▶ [WHAT TO DO]
Each line of the data that includes "Water" must be copied.

[User interface change data]
▬▬▬▬▬▬
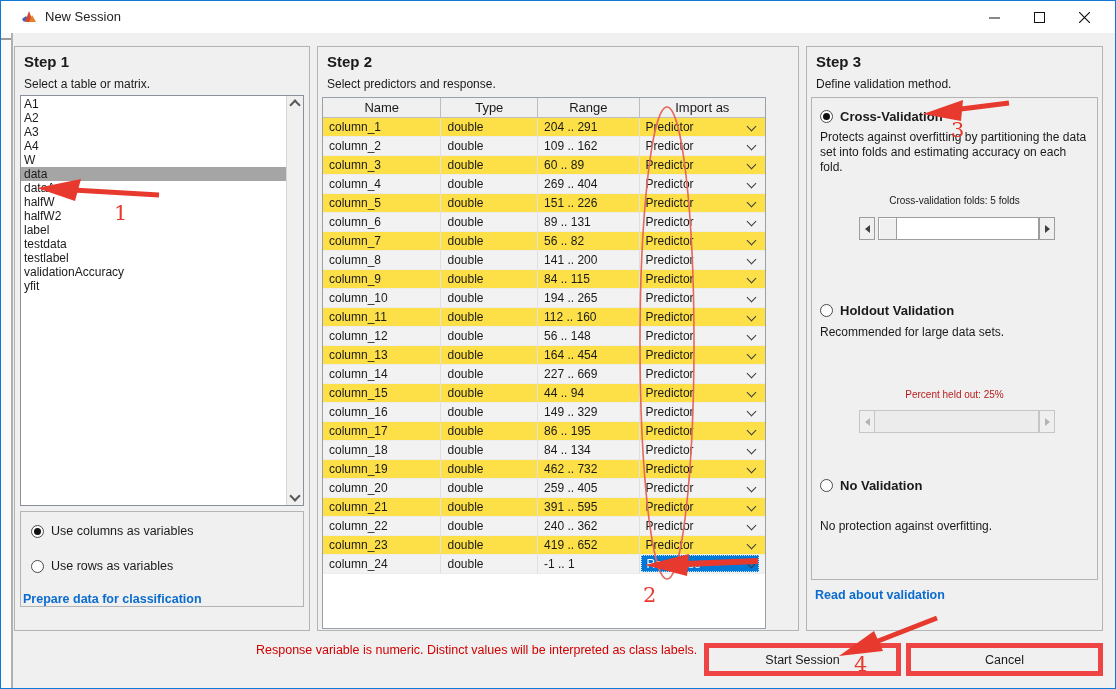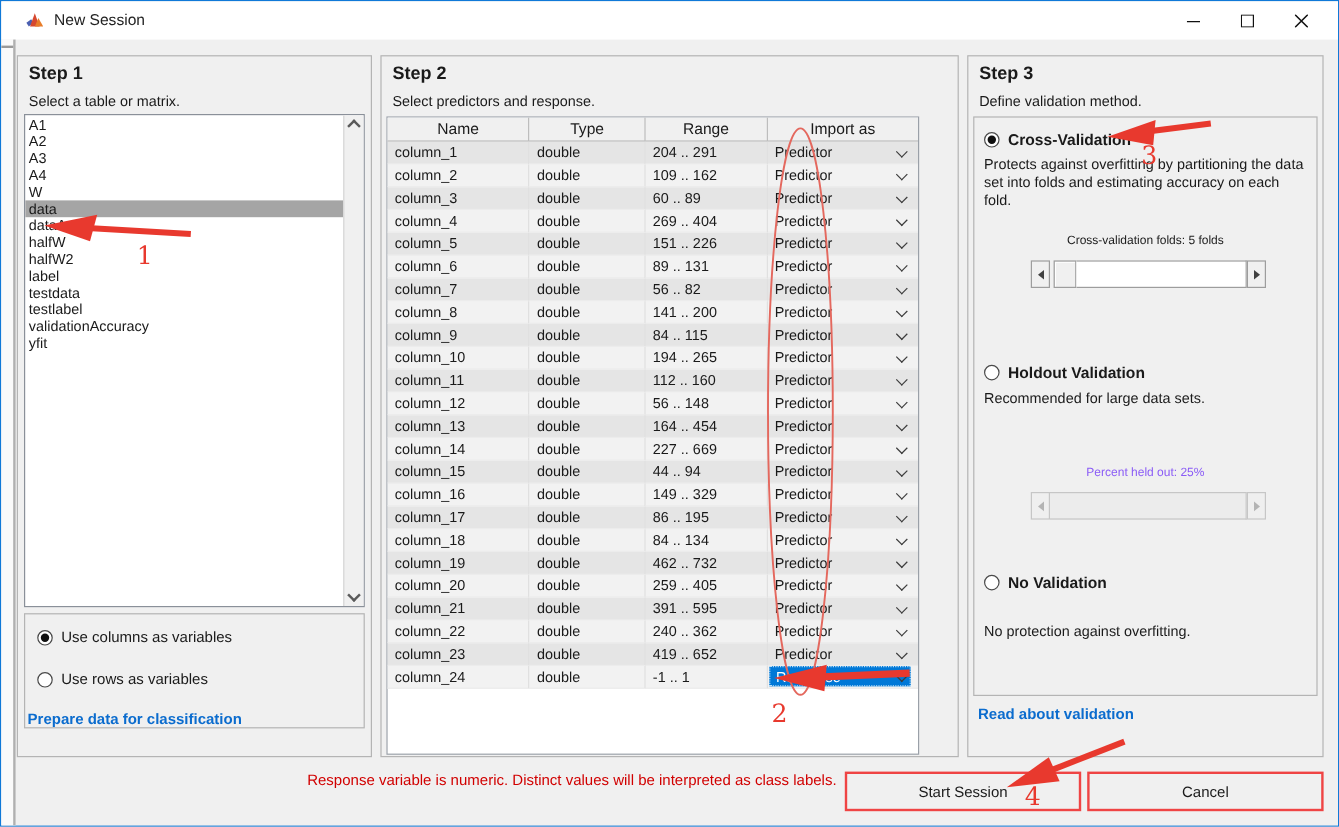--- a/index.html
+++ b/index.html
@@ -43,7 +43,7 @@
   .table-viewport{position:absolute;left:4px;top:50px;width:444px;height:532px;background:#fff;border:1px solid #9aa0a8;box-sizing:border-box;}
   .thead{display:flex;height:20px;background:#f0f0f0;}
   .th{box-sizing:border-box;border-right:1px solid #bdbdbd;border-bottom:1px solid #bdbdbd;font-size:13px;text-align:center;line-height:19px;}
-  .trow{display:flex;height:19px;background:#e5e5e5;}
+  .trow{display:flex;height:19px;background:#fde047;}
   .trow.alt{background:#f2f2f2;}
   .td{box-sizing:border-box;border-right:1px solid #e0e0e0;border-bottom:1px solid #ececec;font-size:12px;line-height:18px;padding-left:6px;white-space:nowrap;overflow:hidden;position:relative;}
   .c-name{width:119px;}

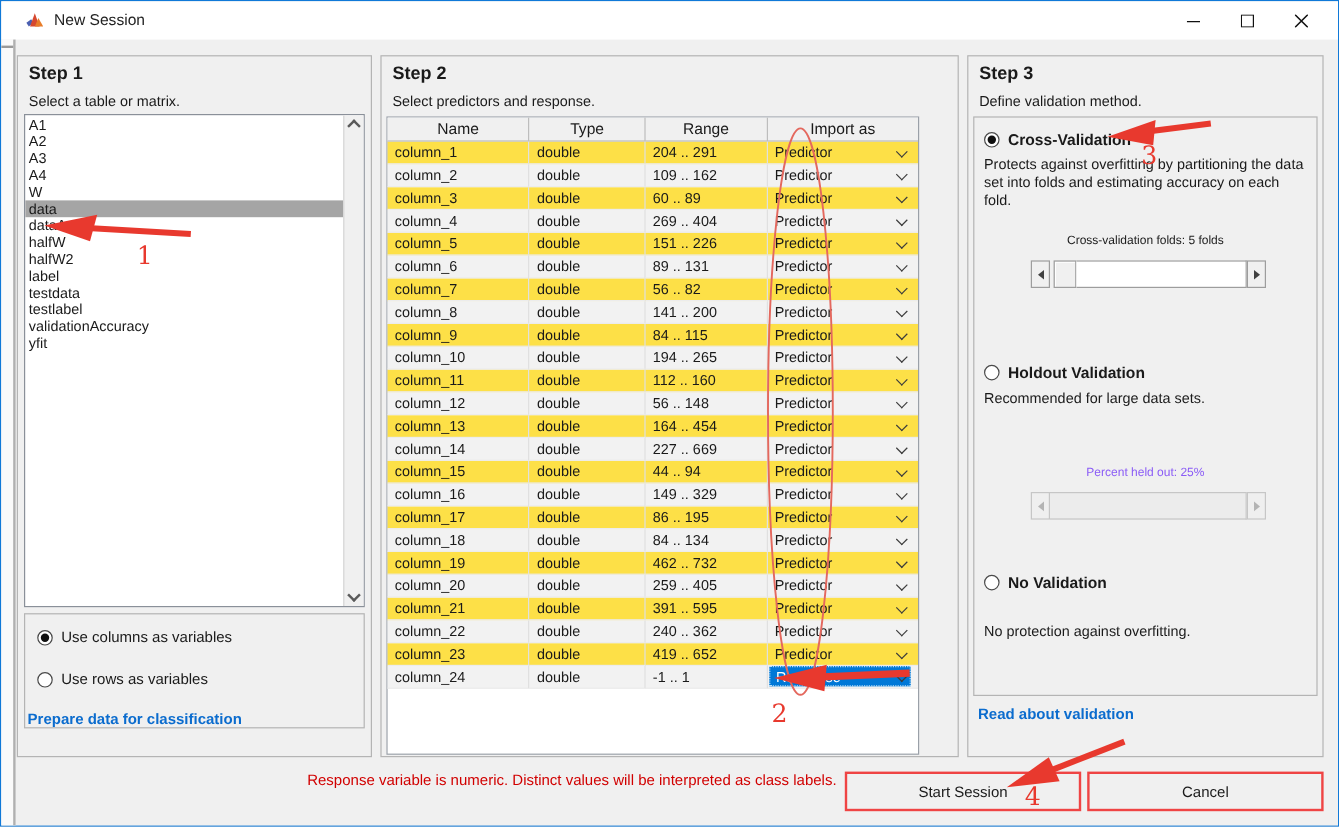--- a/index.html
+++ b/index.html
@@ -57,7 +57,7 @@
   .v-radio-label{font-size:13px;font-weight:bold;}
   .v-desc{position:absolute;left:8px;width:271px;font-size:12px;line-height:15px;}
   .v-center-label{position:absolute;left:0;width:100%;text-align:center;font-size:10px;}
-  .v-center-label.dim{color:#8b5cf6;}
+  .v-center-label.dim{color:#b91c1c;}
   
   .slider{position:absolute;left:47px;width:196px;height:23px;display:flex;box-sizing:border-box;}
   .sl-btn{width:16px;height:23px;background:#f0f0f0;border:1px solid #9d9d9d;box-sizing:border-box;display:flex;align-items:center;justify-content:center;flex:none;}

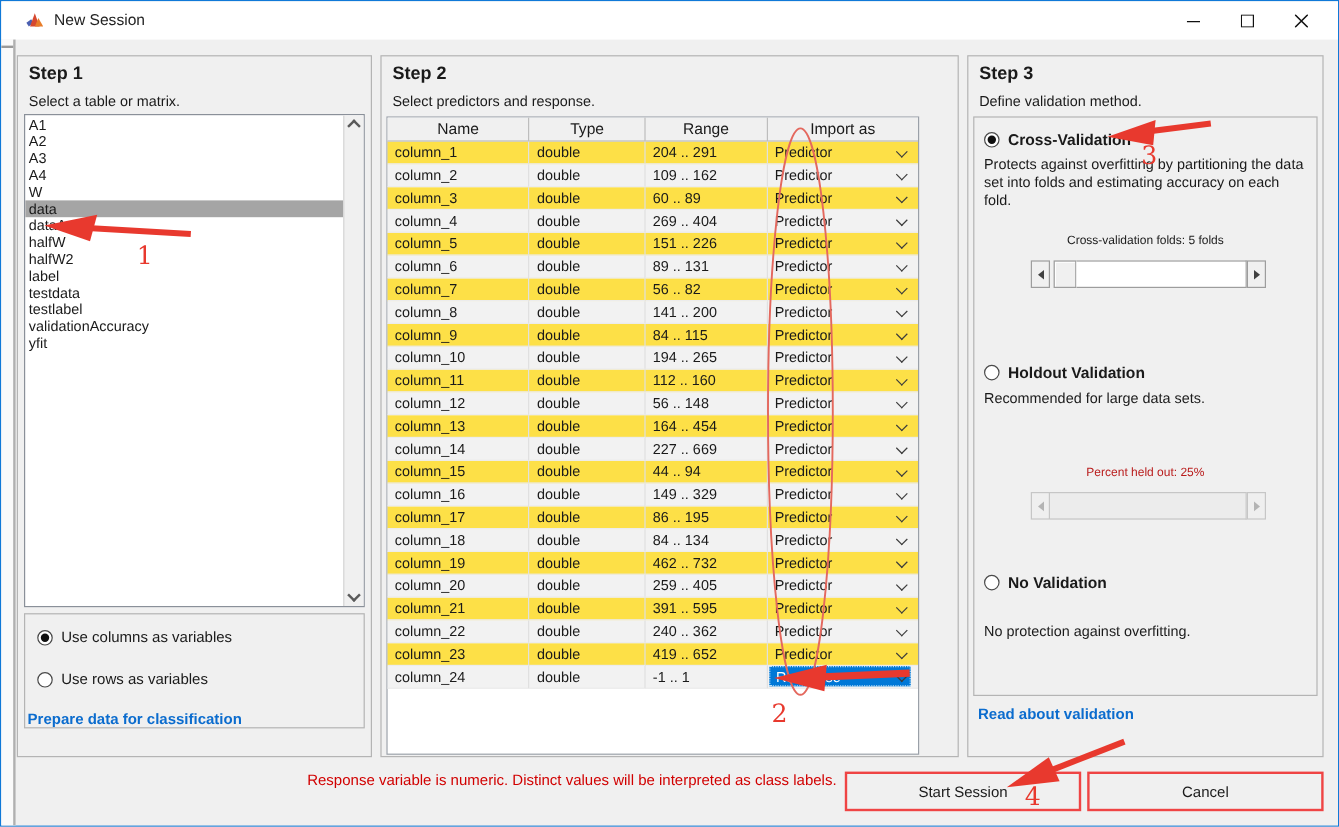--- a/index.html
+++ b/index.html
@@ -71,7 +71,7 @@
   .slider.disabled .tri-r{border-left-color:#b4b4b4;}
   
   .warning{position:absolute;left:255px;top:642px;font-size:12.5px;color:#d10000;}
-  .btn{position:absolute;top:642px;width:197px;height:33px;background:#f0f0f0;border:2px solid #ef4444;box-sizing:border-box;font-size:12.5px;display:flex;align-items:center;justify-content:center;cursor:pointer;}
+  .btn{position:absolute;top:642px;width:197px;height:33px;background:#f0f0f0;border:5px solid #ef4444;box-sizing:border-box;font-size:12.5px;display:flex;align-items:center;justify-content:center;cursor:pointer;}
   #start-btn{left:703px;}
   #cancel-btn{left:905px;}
▬▬▬▬▬▬
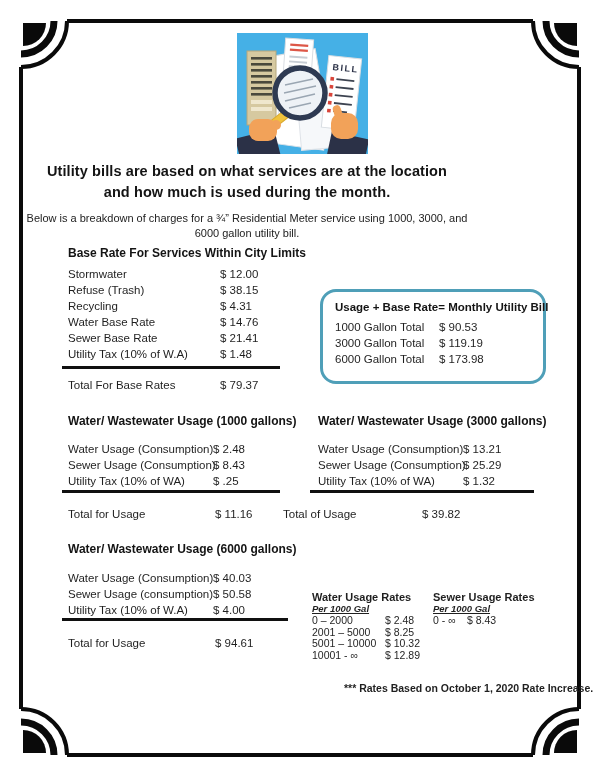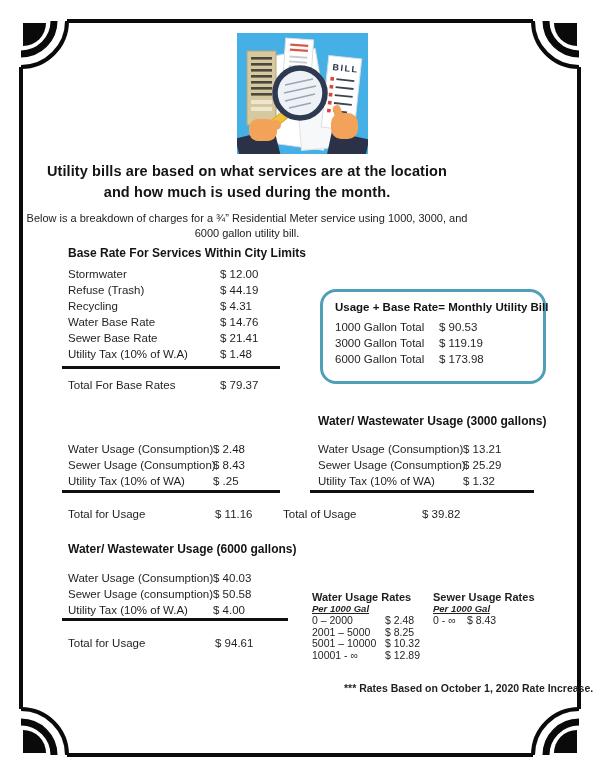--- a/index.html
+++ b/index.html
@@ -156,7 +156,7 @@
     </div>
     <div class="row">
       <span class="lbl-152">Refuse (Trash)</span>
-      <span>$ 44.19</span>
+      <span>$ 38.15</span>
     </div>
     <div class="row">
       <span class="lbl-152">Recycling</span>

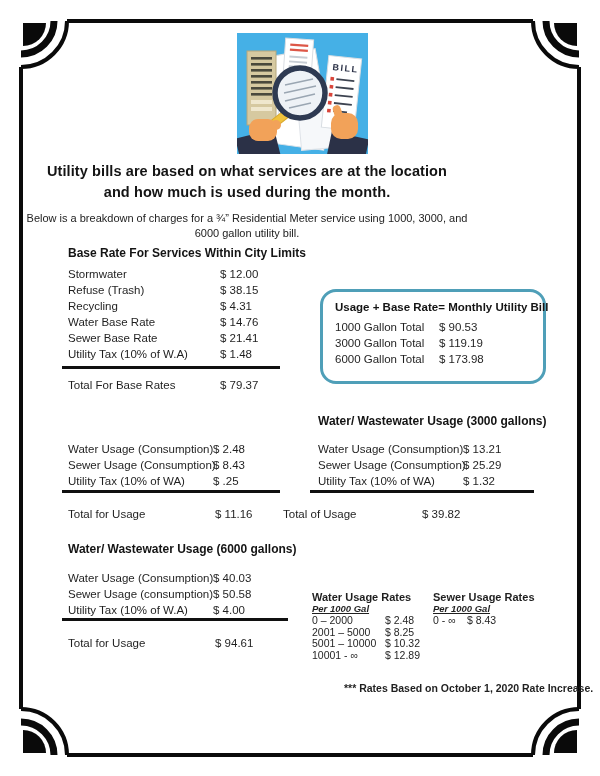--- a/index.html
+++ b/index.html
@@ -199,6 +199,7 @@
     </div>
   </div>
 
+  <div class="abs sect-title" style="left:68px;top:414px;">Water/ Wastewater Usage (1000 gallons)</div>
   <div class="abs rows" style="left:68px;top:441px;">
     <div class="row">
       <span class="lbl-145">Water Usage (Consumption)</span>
▬▬▬▬▬▬
▶ [ANSWER TO THIS TASK]
+  <div class="abs sect-title" style="left:68px;top:414px;">Water/ Wastewater Usage (1000 gallons)</div>
       <span class="lbl-145">Water Usage (Consumption)</span>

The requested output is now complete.